Barren Alley By Chip Burson

Barren Alley 

By Chip Burson

Barren Alley 1

Why, pray tell, did they call it barren? Cloudless and just warming with the pent up energy of an oddly Spring-like November morning, this lovely bower walk hid all the history; every spilled drop of it.

They had been ordered down south, these boys from the cities. These were not the raw and ignorantly brave farm lads of Indiana or Ohio. No. These were the hard-edged, spit ‘n cut, knife totin’ alley cats of Irish ghettos in New York, Philadelphia, and Boston. Belligerent immigrants, newly minted Americans, conscripted or pressed to service from poverty, serving as proxy-warriors. Paid for by well-to-do cowards as their substitutes.
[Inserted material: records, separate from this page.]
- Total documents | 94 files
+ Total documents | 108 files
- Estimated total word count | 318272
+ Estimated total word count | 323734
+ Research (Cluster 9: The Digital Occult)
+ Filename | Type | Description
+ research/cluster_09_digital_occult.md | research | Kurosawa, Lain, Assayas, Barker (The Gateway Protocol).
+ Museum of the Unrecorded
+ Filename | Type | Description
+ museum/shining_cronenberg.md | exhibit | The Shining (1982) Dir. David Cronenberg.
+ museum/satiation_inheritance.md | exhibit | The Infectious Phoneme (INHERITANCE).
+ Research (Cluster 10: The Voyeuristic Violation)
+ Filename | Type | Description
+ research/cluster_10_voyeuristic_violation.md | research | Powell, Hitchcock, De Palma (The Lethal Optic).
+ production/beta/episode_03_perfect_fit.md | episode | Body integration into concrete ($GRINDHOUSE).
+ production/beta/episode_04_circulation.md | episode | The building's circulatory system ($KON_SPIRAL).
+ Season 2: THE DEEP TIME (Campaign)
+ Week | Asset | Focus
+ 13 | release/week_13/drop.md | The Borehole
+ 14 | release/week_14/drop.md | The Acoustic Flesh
This could give a man $300 to leave for his family. His life, by any calculation, might not be worth that anyway. To him that life didn’t amount to all that much, but his freedom did.

The idea of conscription tasted like the English boot in his Irish mouth, and that was enough to make him a pretty good killer; if not a good soldier. The only thing these men even agreed on was that this was “the rich man’s war and the poor man’s fight.” Their officers, mostly arts and science boys, who reckoned their charges a little below the Rebs, and just above the Negroes, had never been deeper South than Baltimore, if that far. But here they were, down below Atlanta and moving South behind Sherman; slouching toward Savannah. “That Man Sherman,” as the women called him, in less than a month would give that city to President Lincoln for a Christmas present.

There were Irish aplenty in the Southern forces, too. Whole lot of Irish were allowed to join the 10th Tennessee, and then there were The Sons of Erin; Kelly’s Irish Brigade from Missouri. The Louisiana Tigers were full of Irish. And these Southern boys all knew the Yankee Irish Brigade hollered, “faugh a ballagh!” Meaning, “Clear the way.” Pissed off those Reb Irish right down to the core. Echoes of British overlords telling a field hand to get to the side of the road so as not to spook his fancy horse.

The Irish in the 24th Georgia Volunteers followed General Thomas Reade Rootes Cobb, who was killed at Fredericksburg in ‘62, and well-remembered down here. Many of his boys were in the fight for the training and experience, with a plan to return home to the Irish Republican Brotherhood, and free Ireland from the British. The Yankee Irish Brigade threw themselves at the sunken road before Marye’s Heights, where their Southern kin manned the wall below, and to great slaughter. Cobb’s force reduced the Yankees from about 1600 down to 250 survivors. Reduced meaning gun-butchered, and that was that. Countrymen from the homeland slaughtering their own countrymen in the new land; brothers and cousins and one-time neighbors.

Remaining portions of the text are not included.